_Task objective_
Every line of the material is to be transcribed verbatim, with images omitted.

_Exercise data_
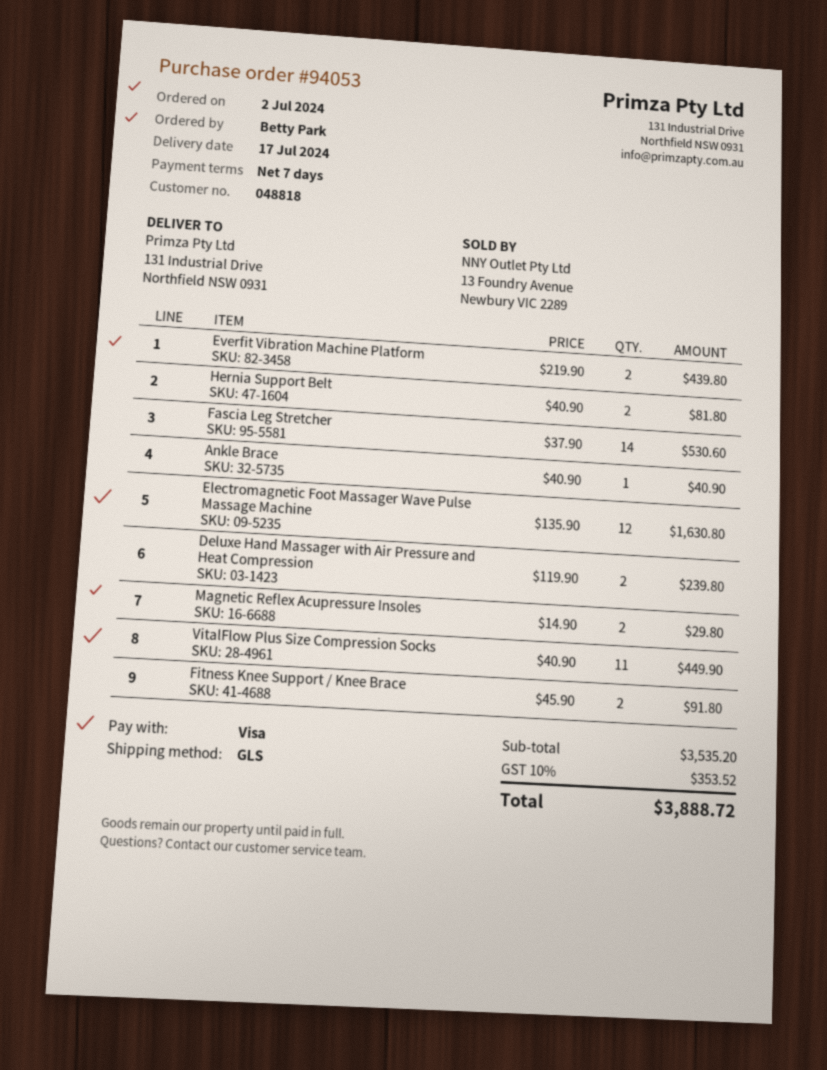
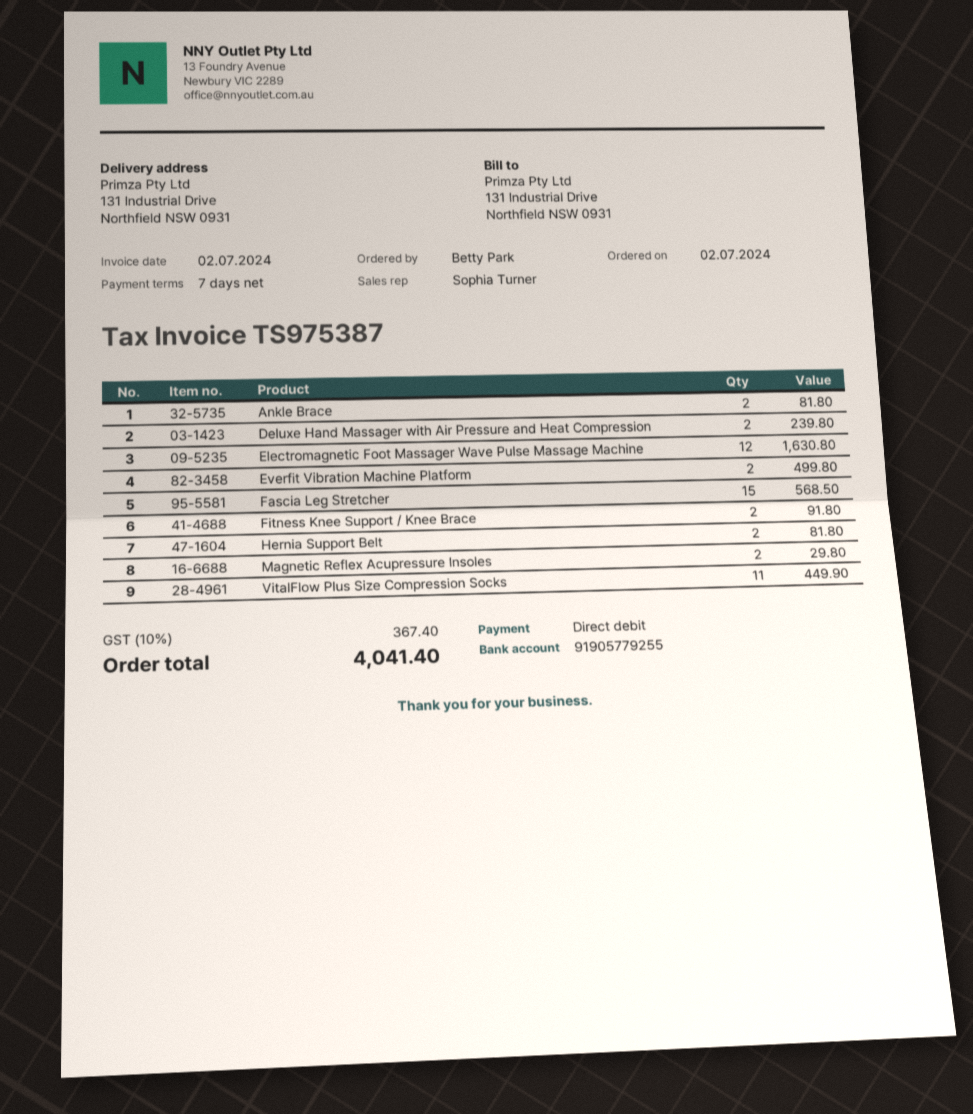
payment method: Visa -> direct debit
Everfit Vibration Machine Platform: 2 for 439.80 -> 2 for 499.80
Fascia Leg Stretcher: 14 for 530.60 -> 15 for 568.50
Ankle Brace: 1 for 40.90 -> 2 for 81.80
tax: 10% = 353.52 -> 10% = 367.40
total: 3888.72 -> 4041.40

_Exercise result_
payment method: Visa -> direct debit
Everfit Vibration Machine Platform: 2 for 439.80 -> 2 for 499.80
Fascia Leg Stretcher: 14 for 530.60 -> 15 for 568.50
Ankle Brace: 1 for 40.90 -> 2 for 81.80
tax: 10% = 353.52 -> 10% = 367.40
total: 3888.72 -> 4041.40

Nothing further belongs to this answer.